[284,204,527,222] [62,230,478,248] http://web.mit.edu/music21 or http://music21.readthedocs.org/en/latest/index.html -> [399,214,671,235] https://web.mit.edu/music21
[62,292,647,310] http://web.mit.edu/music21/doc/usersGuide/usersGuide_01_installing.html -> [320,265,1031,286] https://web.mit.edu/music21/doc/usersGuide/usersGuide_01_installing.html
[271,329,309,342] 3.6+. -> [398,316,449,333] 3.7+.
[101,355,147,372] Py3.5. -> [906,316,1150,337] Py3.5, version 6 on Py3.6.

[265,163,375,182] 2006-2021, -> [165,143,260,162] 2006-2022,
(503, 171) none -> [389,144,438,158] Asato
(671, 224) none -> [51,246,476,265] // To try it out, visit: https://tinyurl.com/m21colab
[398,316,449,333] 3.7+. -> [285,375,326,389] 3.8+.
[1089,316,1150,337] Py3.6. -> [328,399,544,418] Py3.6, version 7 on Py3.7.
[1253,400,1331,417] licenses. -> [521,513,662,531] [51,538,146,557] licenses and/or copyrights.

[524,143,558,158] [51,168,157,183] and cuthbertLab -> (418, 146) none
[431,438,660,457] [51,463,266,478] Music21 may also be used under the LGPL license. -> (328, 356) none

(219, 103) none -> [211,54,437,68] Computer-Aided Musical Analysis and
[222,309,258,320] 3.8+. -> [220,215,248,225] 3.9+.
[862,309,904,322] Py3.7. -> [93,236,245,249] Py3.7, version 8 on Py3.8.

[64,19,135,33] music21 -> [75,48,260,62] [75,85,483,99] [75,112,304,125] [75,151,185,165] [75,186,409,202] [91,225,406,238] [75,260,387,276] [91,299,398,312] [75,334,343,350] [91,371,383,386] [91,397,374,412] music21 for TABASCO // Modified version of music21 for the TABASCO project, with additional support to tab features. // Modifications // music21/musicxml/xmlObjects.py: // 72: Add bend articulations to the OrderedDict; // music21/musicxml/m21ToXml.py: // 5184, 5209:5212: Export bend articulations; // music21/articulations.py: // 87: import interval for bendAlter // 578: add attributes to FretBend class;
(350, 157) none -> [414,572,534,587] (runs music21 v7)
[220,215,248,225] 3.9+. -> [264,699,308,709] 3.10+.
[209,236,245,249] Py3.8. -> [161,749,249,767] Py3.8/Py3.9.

^^^^^^^^

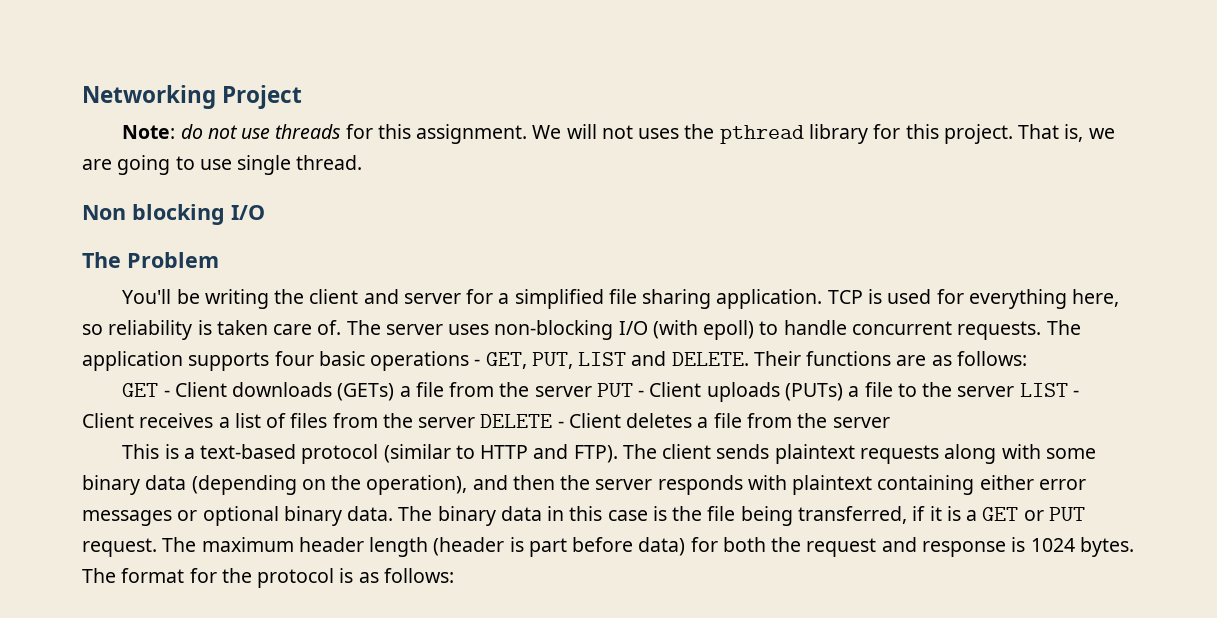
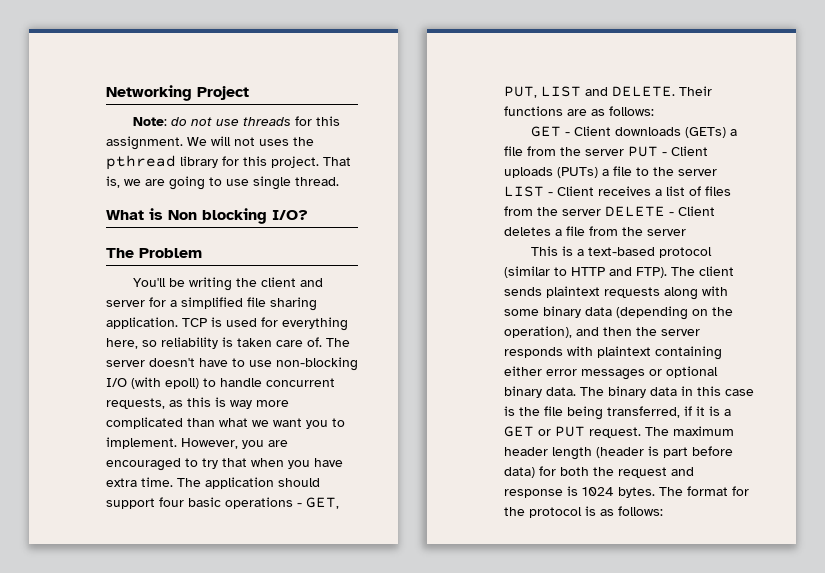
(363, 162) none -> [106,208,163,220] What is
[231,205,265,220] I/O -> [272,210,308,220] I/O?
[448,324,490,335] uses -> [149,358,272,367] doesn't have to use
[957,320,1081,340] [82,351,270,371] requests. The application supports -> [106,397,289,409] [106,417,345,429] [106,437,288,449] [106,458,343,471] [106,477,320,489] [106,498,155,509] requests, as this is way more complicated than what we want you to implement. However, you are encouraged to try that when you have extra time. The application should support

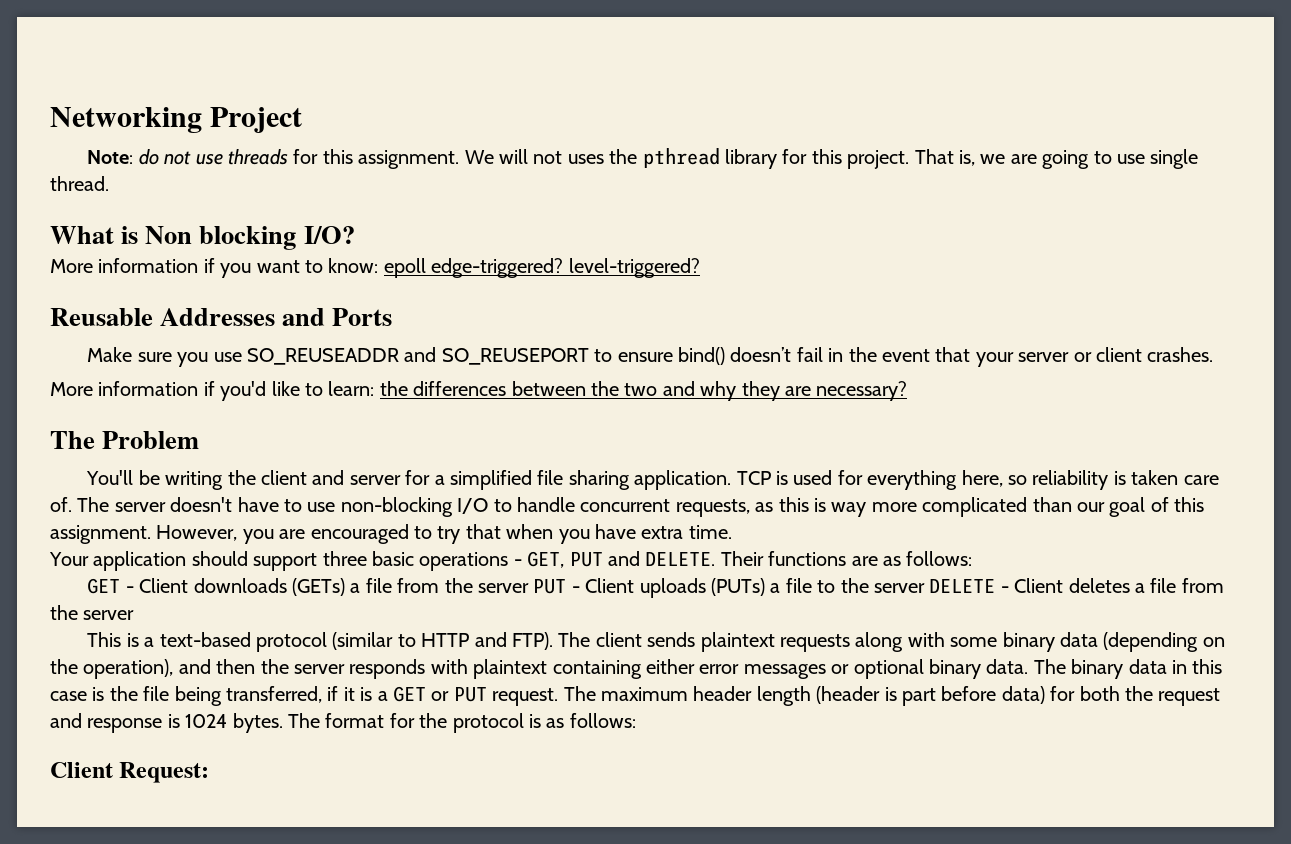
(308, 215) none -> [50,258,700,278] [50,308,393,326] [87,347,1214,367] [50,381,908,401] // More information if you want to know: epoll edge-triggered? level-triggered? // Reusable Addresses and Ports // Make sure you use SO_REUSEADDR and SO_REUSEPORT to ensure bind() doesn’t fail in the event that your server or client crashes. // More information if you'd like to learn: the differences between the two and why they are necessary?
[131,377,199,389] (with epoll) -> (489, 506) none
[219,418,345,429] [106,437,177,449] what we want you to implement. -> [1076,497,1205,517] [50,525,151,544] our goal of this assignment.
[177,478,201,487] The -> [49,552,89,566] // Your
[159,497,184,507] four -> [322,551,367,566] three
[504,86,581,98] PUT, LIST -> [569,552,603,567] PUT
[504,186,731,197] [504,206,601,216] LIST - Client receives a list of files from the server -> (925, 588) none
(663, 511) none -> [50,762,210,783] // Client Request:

^^^^^^^^

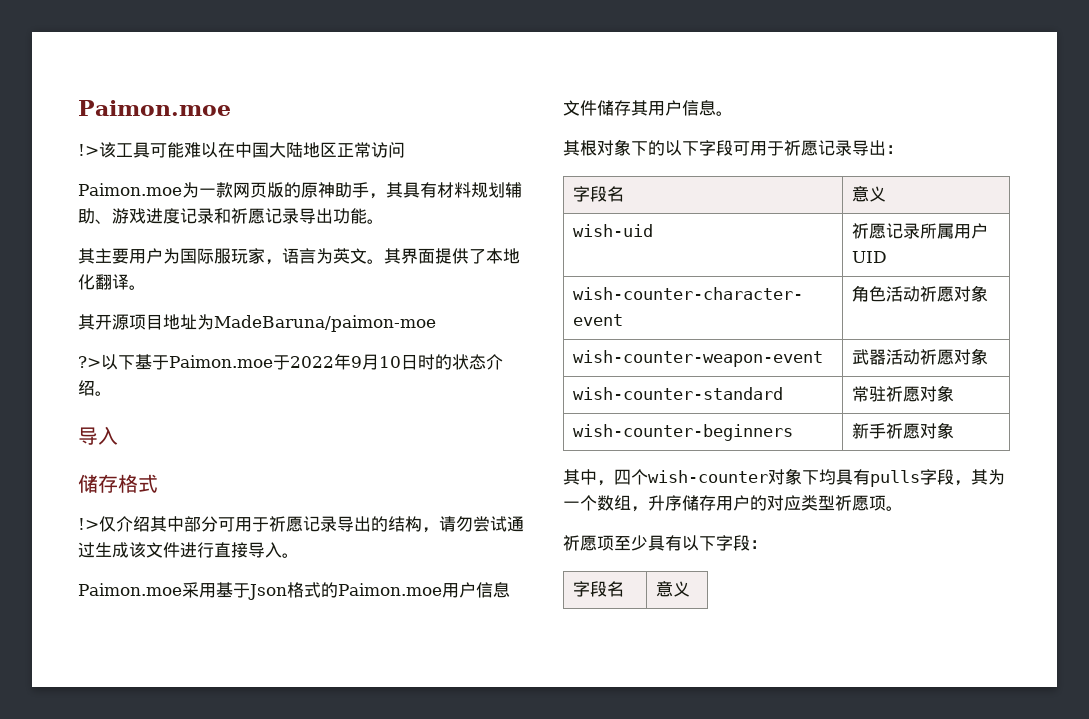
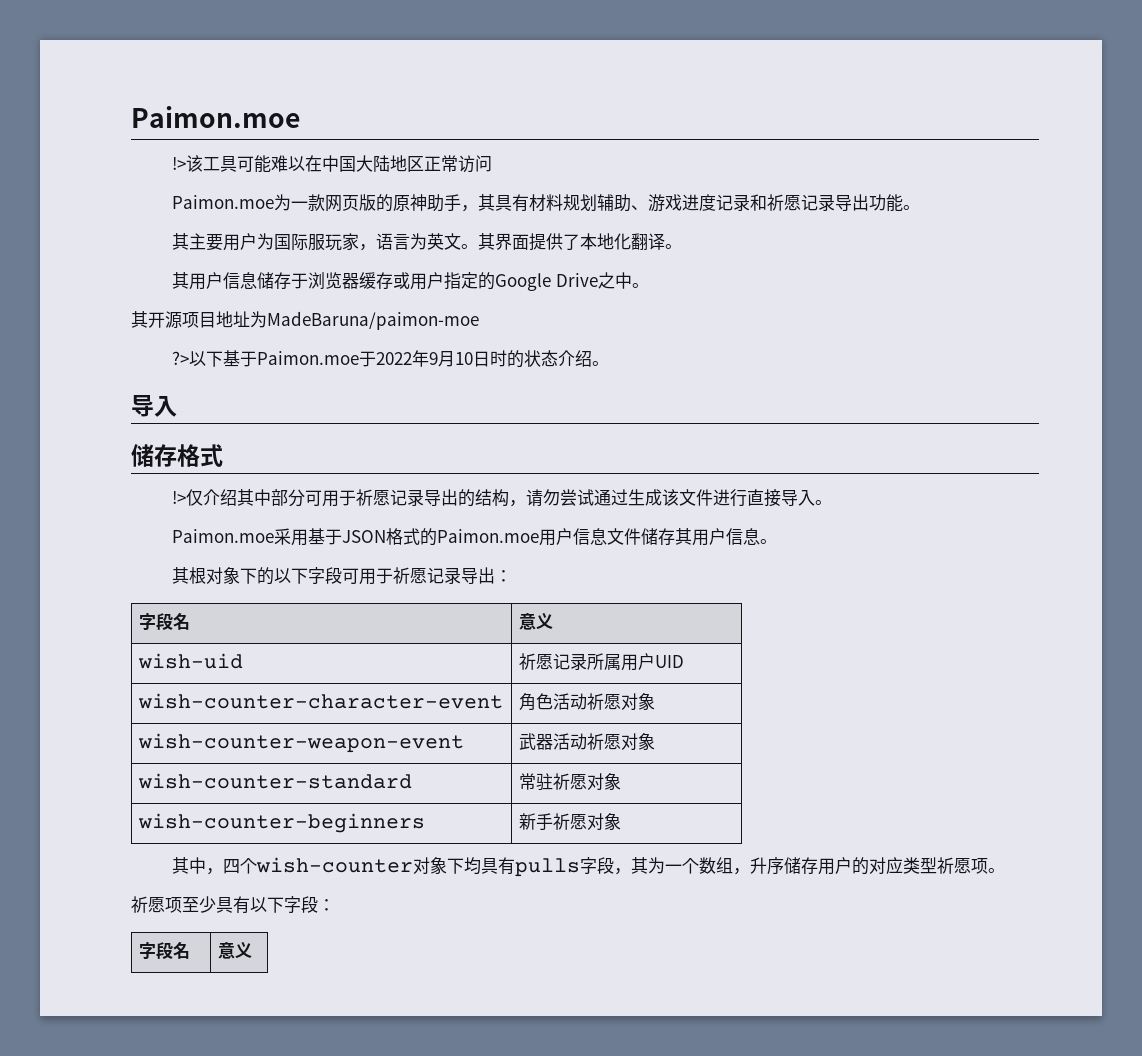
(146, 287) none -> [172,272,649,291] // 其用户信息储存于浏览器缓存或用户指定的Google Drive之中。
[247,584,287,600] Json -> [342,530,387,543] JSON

^^^^^^^^

In the data above, find the line that contains "[1089,316,1150,337] Py3.6. ->" and the line that contains "[431,438,660,457] [51,463,266,478] Music21". Repeat exactly those lines and every line between them, and only those.

[1089,316,1150,337] Py3.6. -> [328,399,544,418] Py3.6, version 7 on Py3.7.
[1253,400,1331,417] licenses. -> [521,513,662,531] [51,538,146,557] licenses and/or copyrights.

[524,143,558,158] [51,168,157,183] and cuthbertLab -> (418, 146) none
[431,438,660,457] [51,463,266,478] Music21 may also be used under the LGPL license. -> (328, 356) none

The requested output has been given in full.